A Flask starter template from Hack4Impact that wires up user auth, role management, async task queues via Redis RQ, and an admin panel — all the plumbing you'd otherwise spend a week writing for a typical internal tool or nonprofit web app. It's aimed at teams who want to skip boilerplate and get to the actual application logic.
The blueprint structure is done right — account, admin, and main are properly separated with their own forms and views rather than dumped into one monolithic file. Redis RQ integration is included and working out of the box, which is the part most Flask tutorials leave as an exercise. The Docker Compose setup covers the full stack including Adminer, so local onboarding is straightforward. ZXCVBN for client-side password strength is a nice touch that most boilerplates skip.

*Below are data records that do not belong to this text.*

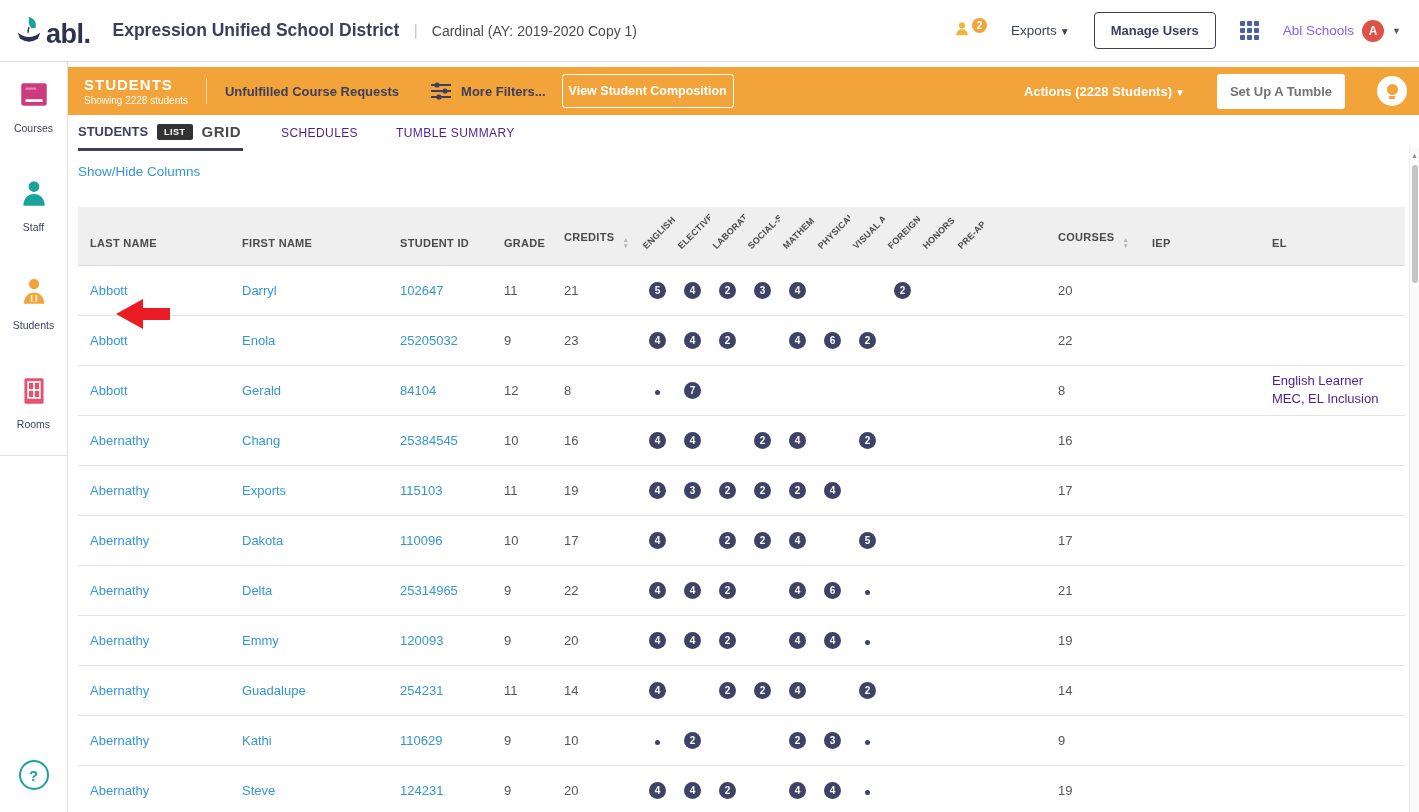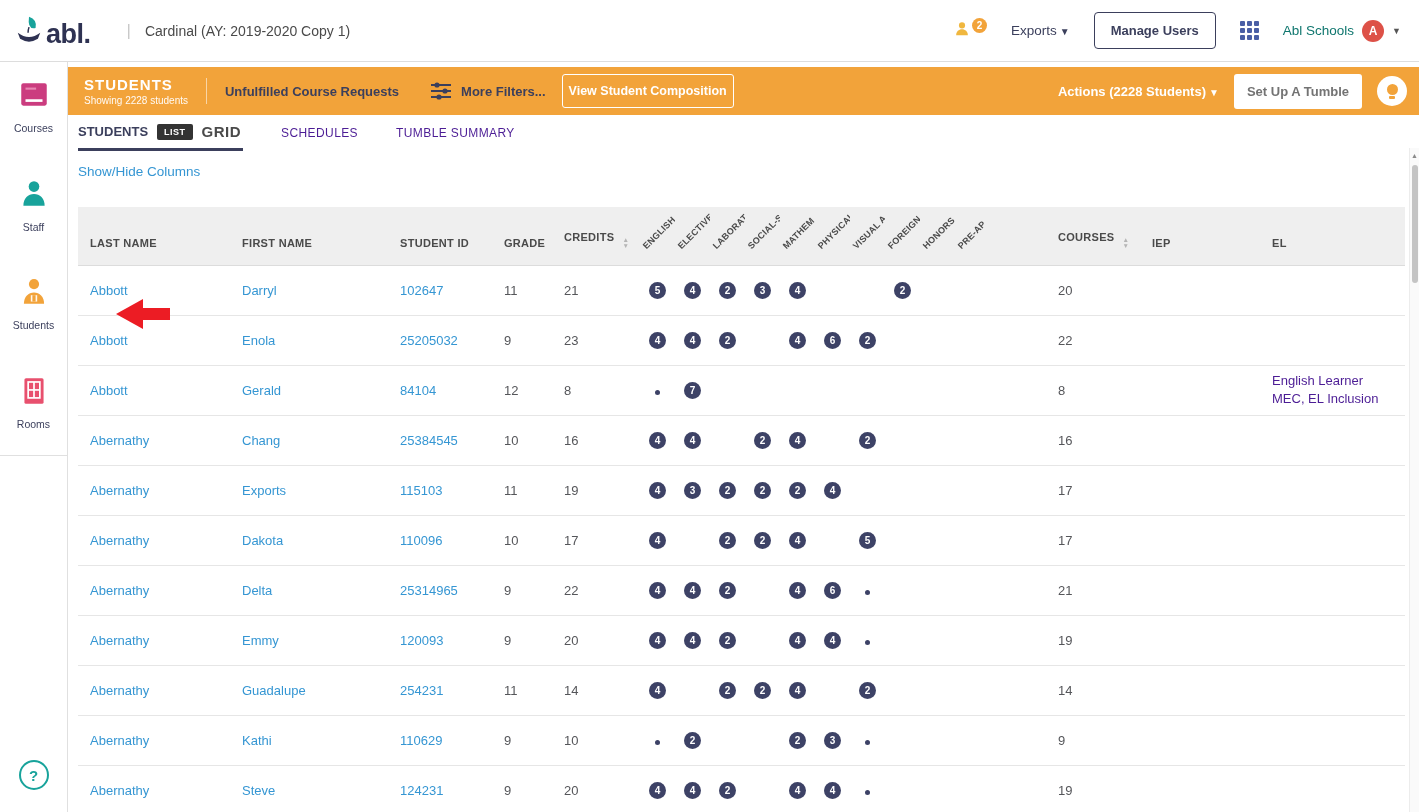--- a/index.html
+++ b/index.html
@@ -20,21 +20,21 @@
   .count-badge { width:15px;height:15px;border-radius:50%;background:#f2a33a;color:#fff;
                  font-size:10px;font-weight:bold;display:flex;align-items:center;justify-content:center; margin-top:-2px;}
   .exports { font-size:13.5px; color:#3b3f5c; cursor:pointer; }
   .caret { font-size:10px; color:#3b3f5c; margin-left:3px; }
   .manage-btn { border:1px solid #3b3f5c; background:#fff; color:#3b3f5c; border-radius:4px;
                 padding:10px 16px; font-size:13px; font-weight:bold; cursor:pointer;
                 font-family:"Liberation Sans", sans-serif; }
   .grid-icon { display:grid; grid-template-columns:repeat(3,5px); grid-gap:2px; cursor:pointer; }
   .grid-icon span { width:5px; height:5px; background:#4a5fa5; border-radius:1px; }
   .account { display:flex; align-items:center; gap:8px; cursor:pointer; }
-  .account-name { font-size:13.5px; color:#0f766e; }
+  .account-name { font-size:13.5px; color:#8b5cf6; }
   .avatar { width:22px; height:22px; border-radius:50%; background:#dd5147; color:#fff;
             font-size:12px; font-weight:bold; display:flex; align-items:center; justify-content:center; }
   .acct-caret { font-size:9px; color:#555; }
 
   
   .app { display:flex; height:750px; }
   .sidebar { width:68px; border-right:1px solid #e0e0e0; background:#fff; position:relative;
              display:flex; flex-direction:column; align-items:center; padding-top:16px; gap:41px; }
   .side-item { display:flex; flex-direction:column; align-items:center; gap:6px; cursor:pointer; width:66px; }
   .side-label { font-size:10.5px; color:#3b3f5c; text-align:center; line-height:1.3; width:60px; }
@@ -51,21 +51,21 @@
                 padding:0 12px 0 16px; }
   .ob-titleblock { color:#fff; }
   .ob-title { font-size:15px; font-weight:bold; letter-spacing:1px; }
   .ob-subtitle { font-size:10px; margin-top:2px; opacity:.95; }
   .ob-divider { width:1px; height:26px; background:rgba(255,255,255,.55); margin:0 18px; }
   .ob-dark-link { color:#3b3f5c; font-weight:bold; font-size:13px; cursor:pointer; }
   .filter-icon { margin-left:30px; margin-right:8px; cursor:pointer; display:flex; }
   .view-comp-btn { border:1px solid #fff; background:transparent; color:#fff; border-radius:3px;
                    padding:9px 6px; font-size:12.5px; font-weight:bold; margin-left:16px;
                    cursor:pointer; font-family:"Liberation Sans", sans-serif; }
-  .ob-right { margin-left:auto; display:flex; align-items:center; gap:15px; }
+  .ob-right { margin-left:auto; display:flex; align-items:center; gap:32px; }
   .actions-label { color:#fff; font-weight:bold; font-size:13px; cursor:pointer; }
   .actions-label .caret { color:#fff; }
   .tumble-btn { background:#fff; color:#737373; border:none; border-radius:3px; padding:10px 13px;
                 font-size:13px; font-weight:bold; cursor:pointer; font-family:"Liberation Sans", sans-serif; }
   .bulb-circle { width:30px; height:30px; border-radius:50%; background:#fff; display:flex;
                  flex-direction:column; align-items:center; justify-content:center; cursor:pointer; }
   .bulb-glyph { width:11px; height:11px; border-radius:50%; background:#f2a33a; }
   .bulb-base { width:6px; height:3px; background:#f2a33a; margin-top:1px; border-radius:1px; }
 
   
@@ -122,20 +122,21 @@
     <div class="logo">
       <span>
         <svg width="30" height="30" viewBox="0 0 32 32">
           <path d="M16 3 q9 3 7 12 q-9 2 -7 -12z" fill="#18a39b"></path>
           <path d="M16 14 q-1 3 -1 6" stroke="#2e3252" stroke-width="1.6" fill="none"></path>
           <path d="M4 20 q12 9 24 0 l-2.5 6.5 q-9.5 6 -19 0 z" fill="#2e3252"></path>
         </svg>
       </span>
       <span class="logo-text">abl.</span>
     </div>
+    <div class="district">Expression Unified School District</div>
     <div class="top-sep">|</div>
     <div class="schedule">Cardinal (AY: 2019-2020 Copy 1)</div>
 
     <div class="topbar-right">
       <div class="user-count">
         <span>
           <svg width="18" height="18" viewBox="0 0 20 20">
             <circle cx="10" cy="6" r="3.4" fill="#f0b73f"></circle>
             <path d="M3.5 17 c0-4.2 2.9-6.6 6.5-6.6 s6.5 2.4 6.5 6.6 z" fill="#f0b73f"></path>
           </svg>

The project is effectively abandoned — last meaningful activity was years ago, and it's pinned to Flask-Assets with a Ruby Sass dependency, which is a real setup headache in 2024 when Ruby isn't in your stack. There's almost no test coverage: two test files, one of which just checks that the app imports. The CKEditor is vendored directly into static/ as a 4.x build with hundreds of files committed, which is the kind of thing that rots quietly and creates security debt. Flask-Login session management uses the older pattern without `login_manager.needs_refresh_extension_name` guards, so session fixation edge cases aren't handled.